▼

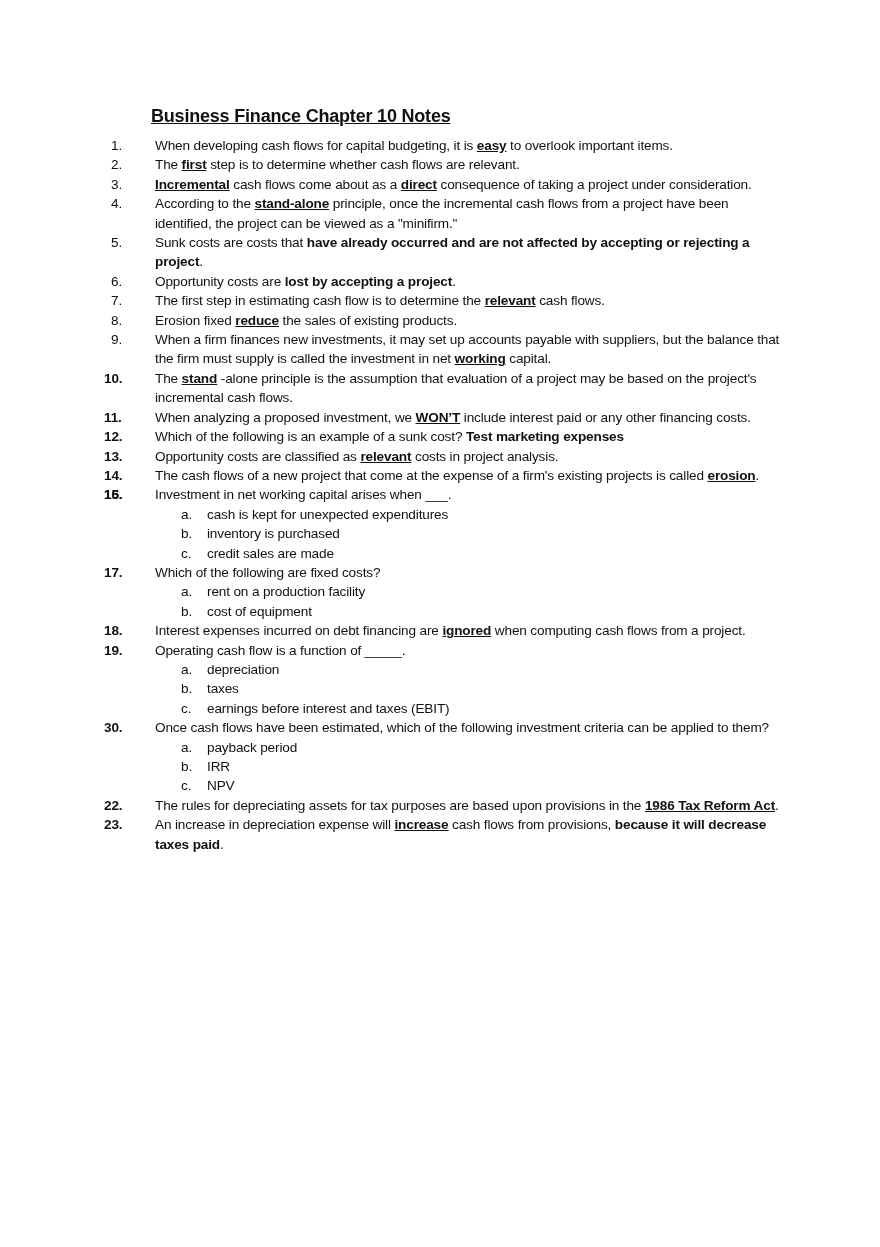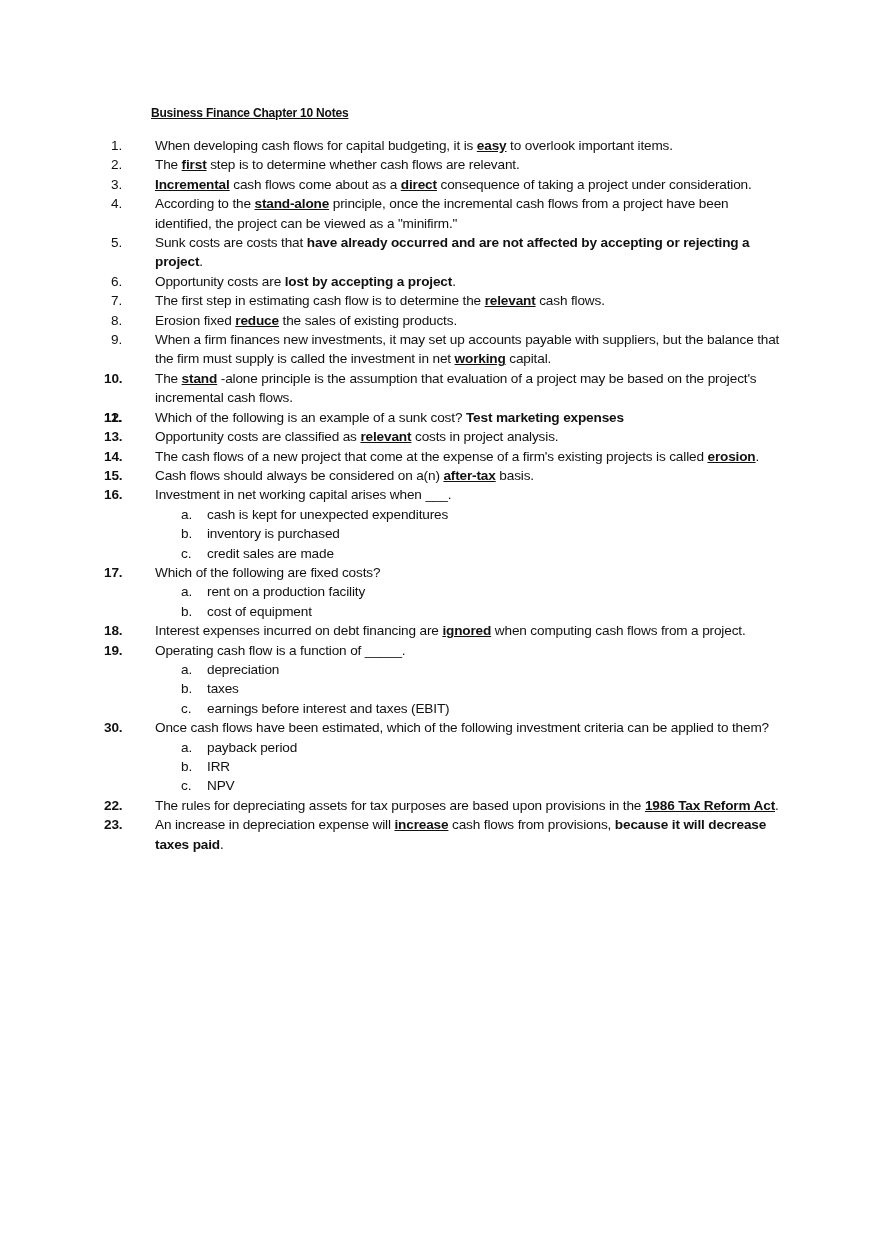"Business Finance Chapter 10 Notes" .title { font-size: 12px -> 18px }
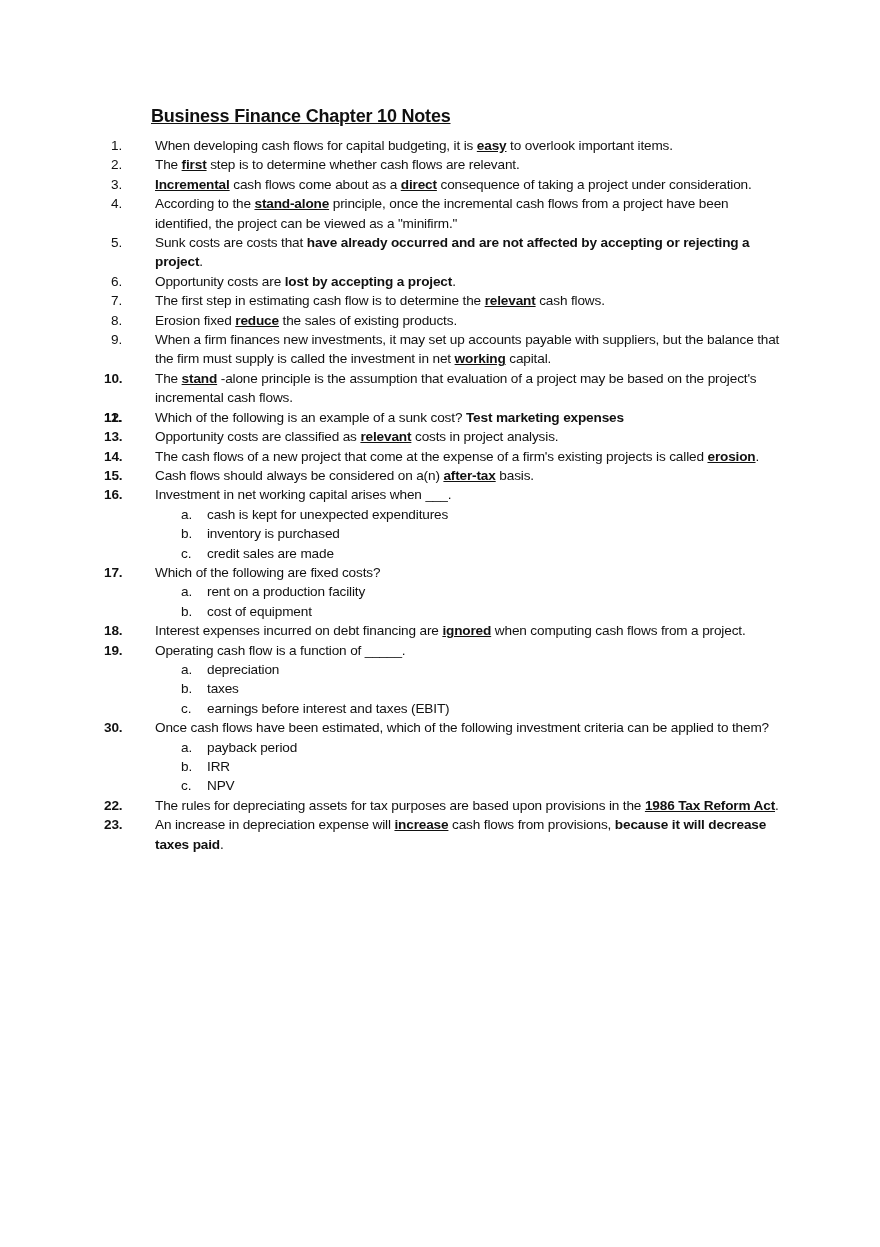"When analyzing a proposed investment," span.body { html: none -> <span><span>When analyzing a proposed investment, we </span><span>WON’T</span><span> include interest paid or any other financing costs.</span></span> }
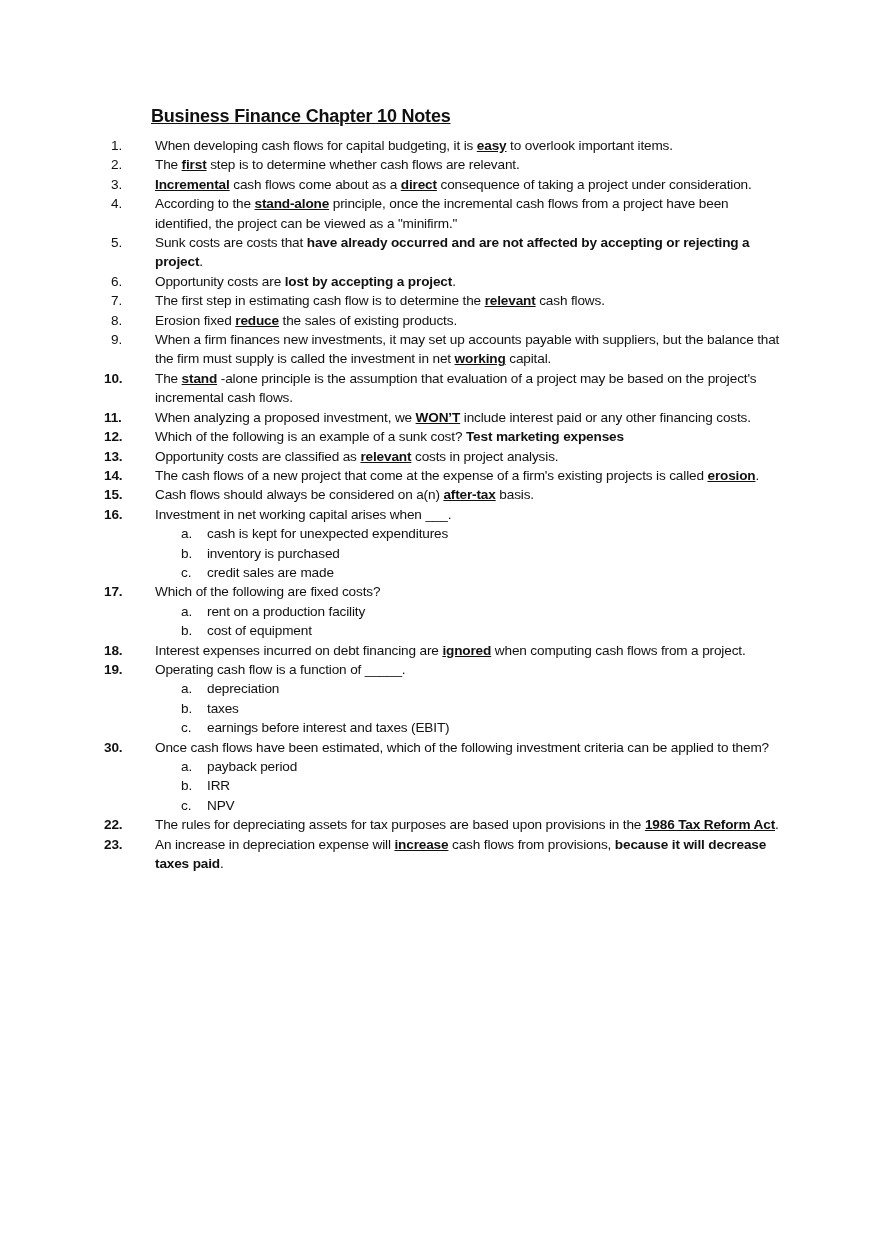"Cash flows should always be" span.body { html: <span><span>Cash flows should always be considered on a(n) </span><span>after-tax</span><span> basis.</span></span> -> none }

▲
▼

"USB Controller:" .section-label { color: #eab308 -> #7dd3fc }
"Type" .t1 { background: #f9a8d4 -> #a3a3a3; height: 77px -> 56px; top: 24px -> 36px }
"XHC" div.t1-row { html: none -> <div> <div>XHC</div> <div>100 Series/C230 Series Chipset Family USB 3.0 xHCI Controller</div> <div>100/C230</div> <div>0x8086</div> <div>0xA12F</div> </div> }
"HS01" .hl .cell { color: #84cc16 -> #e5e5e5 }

▲
▼

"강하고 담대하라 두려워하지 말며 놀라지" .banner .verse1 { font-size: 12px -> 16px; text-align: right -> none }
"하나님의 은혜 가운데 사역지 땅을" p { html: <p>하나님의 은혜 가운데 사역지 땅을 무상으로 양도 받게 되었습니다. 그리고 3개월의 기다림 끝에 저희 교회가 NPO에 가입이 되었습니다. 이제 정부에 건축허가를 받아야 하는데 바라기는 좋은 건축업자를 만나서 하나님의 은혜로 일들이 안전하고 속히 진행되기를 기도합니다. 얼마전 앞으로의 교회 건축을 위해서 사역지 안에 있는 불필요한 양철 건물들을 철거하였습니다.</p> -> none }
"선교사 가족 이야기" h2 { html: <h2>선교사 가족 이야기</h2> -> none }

▲

§ Instructions for the task:
Copy only this from above: the line containing "Finance Chapter 10", the line containing "html: <span><span>Cash flows", and all lines between, printed exactly. Leave out the pictures.

§ Your solution:
"Business Finance Chapter 10 Notes" .title { font-size: 12px -> 18px }
"When analyzing a proposed investment," span.body { html: none -> <span><span>When analyzing a proposed investment, we </span><span>WON’T</span><span> include interest paid or any other financing costs.</span></span> }
"Cash flows should always be" span.body { html: <span><span>Cash flows should always be considered on a(n) </span><span>after-tax</span><span> basis.</span></span> -> none }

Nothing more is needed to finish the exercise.